Printer Friendly

Workshop on Human Language Technology and Knowledge Management. (Workshop Reports).

The Workshop on Human Language Technology and Knowledge Management was held on July 6 and 7 in Toulouse, France, in conjunction with the meeting of the Joint Association for Computational Linguistics and European Association for Computational Linguistics (ACL / EACL '01). Human language technologies promise solutions to challenges in human-computer interaction, information access, and knowledge management. Advances in technology areas such as indexing, retrieval, transcription, extraction, translation, and summarization offer new capabilities for learning, playing, and conducting business. These adances promise to support enhanced awareness, creation, and dissemination of enterprise expertise and know-how.

Organized by the European Network of Excellence in Human Langauge Technologies (Steven Krauwer, U. Utrecht) and The MITRE Corporation (Mark Maybury), the workshop brought together a group of 50 computational linguists, Al researchers, and computer scientists from North America, Europe, Asia, Australia, and South Africa working in a range of areas (for example, speech and language processing, translation, summarization, multimedia presentation, content extraction, dialog tracking) both to report advances in human language technology and their application to knowledge management and to work toward a road map for the human language technologies for the next decade. In part, the workshop focused on human language technologies that could enable knowledge management functions such as the following:

Expert discovery: Modeling, cataloging, and tracking of distributed organizations and communities of experts

Knowledge discovery: Identification and classification of knowledge from unstructured multimedia data

Knowledge sharing: Awareness of, and access to, enterprise expertise and know-how

Table 1 (from Mark Maybury's introduction to the workshop) illustrates how these knowledge management functions are supported by a broad range of human language technologies, including query analysis-retrieval, information extraction, question answering, machine translation, agent-user modeling, summarization, presentation generation, and awareness-collaboration.

During the second day, John Domingue, deputy director of The Knowledge Media Institute at The Open University in England, gave the keynote entitled "Supporting Organizational Learning through the Enrichment of Documents." According to Domingue, only a small percentage of corporate training is ever applied within the workplace because organizations tend to use school-based methods of learning in contrast to organizational learning based on theories of learning in the workplace. Domingue described knowledge sharing by enriching web documents with informal and formal representations, a process that captures the context in which a document is created and applied. Domingue demonstrated how this enrichment facilitates retrieval and comprehension.

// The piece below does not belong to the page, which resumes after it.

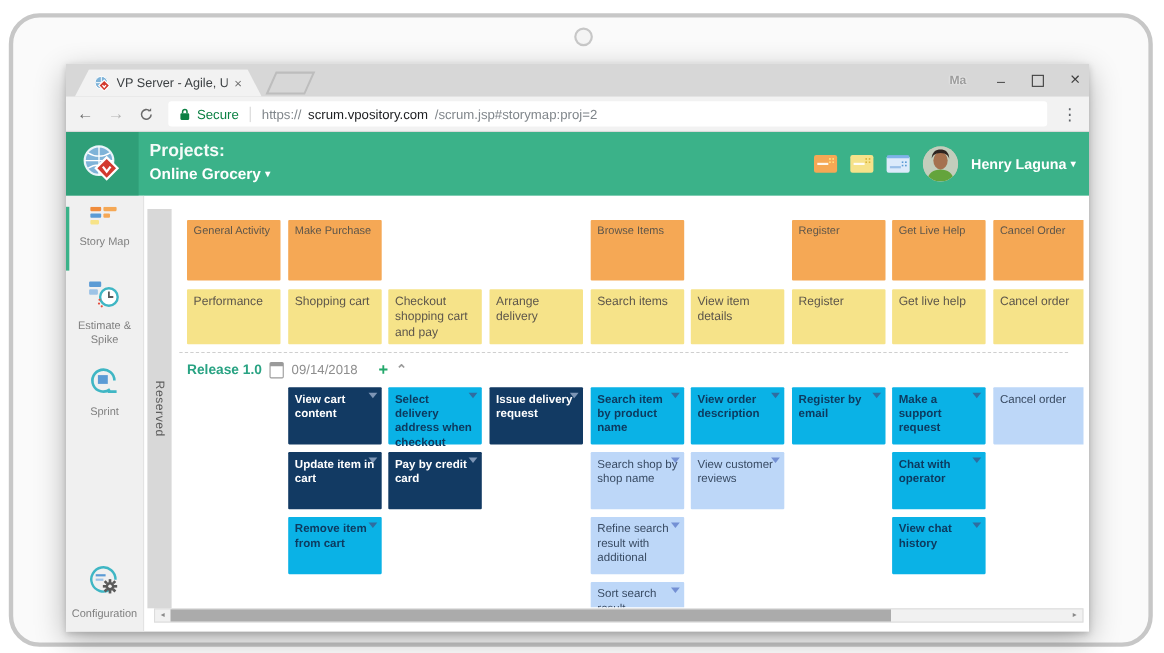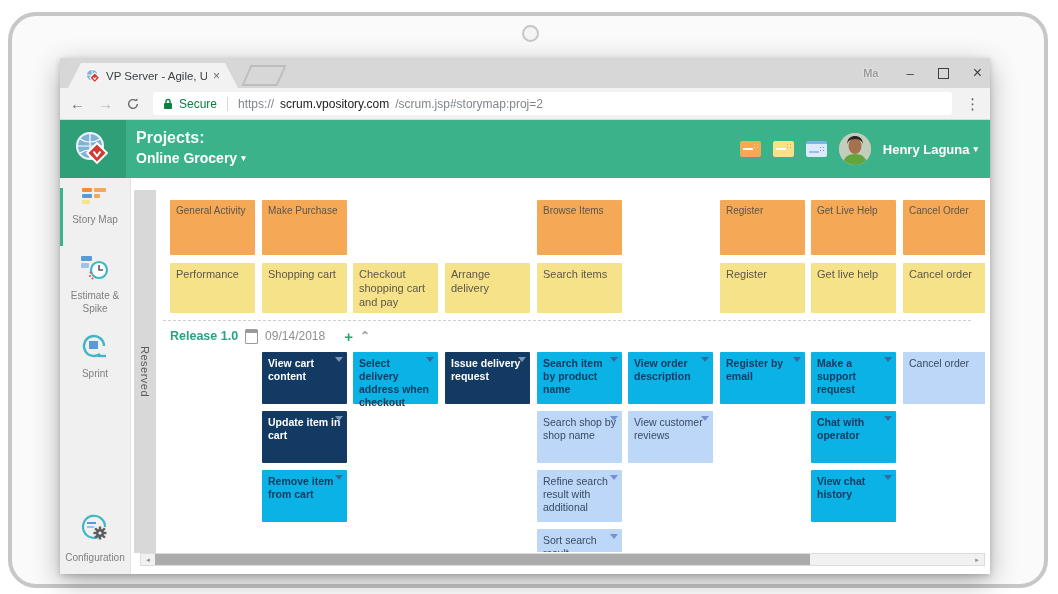"View item details" div.card { html: none -> <div><span>View item details</span></div> }
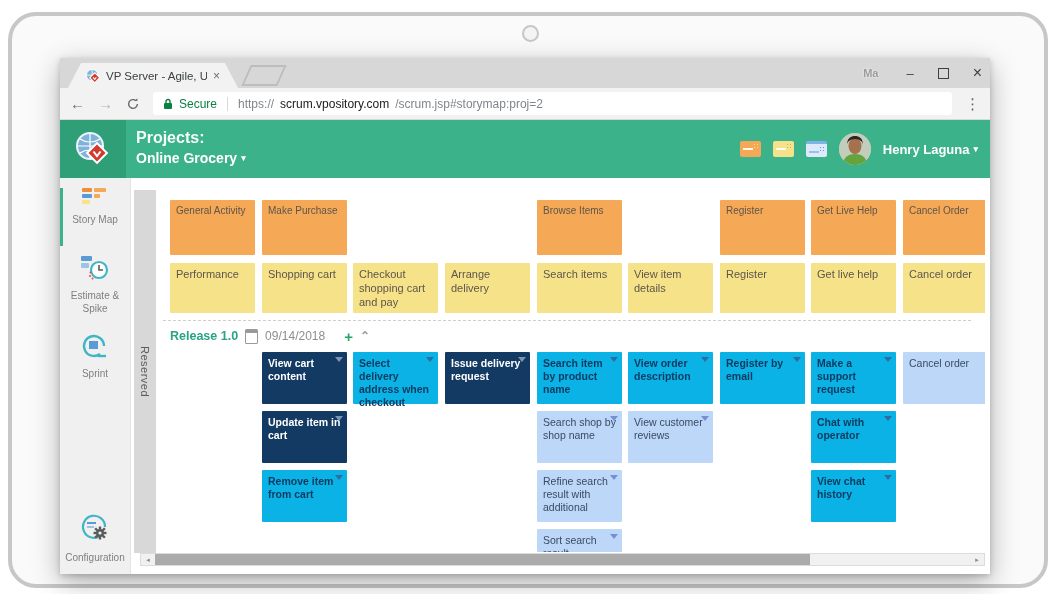"Pay by credit card" div.card { html: none -> <div><span>Pay by credit card</span><span></span></div> }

In addition, the group heard an invited talk from Hans Uszkoreit (DFKI Saarbruecken), scientific director at the German Research Center for Artificial Intelligence (DFKI), head of DFKI Language Technology Lab, and professor of computational linguistics at the Department of Computational Linguistics and Phonetics of Saarland University at Saarbrucken. Uszkoreit's talk was entitled "Crosslingual Language Technologies for Knowledge Creation and Knowledge Sharing." He described how "language technology can provide means for associating shared knowledge with the relevant decision situations by automatically linking it to the critical elements within decision triggers, that is, electronic documents in the work flow that demand and record a decision." Uszkoreit described the role of information extraction, automatic hyperlinking, and (human) inferencing in this process. He exemplified this "automatic relational hyperlinking" using the example of a hypercode system developed for a large German bank to facilitate work with legacy code by densely interlinking source code and documentation. Uszkoreit concluded by addressing cross-lingual knowledge management, describing his efforts to augment general-purpose translation systems with specialized terminology and transfer rules for multilingual expert groups in a project for a large multinational automobile manufacturer.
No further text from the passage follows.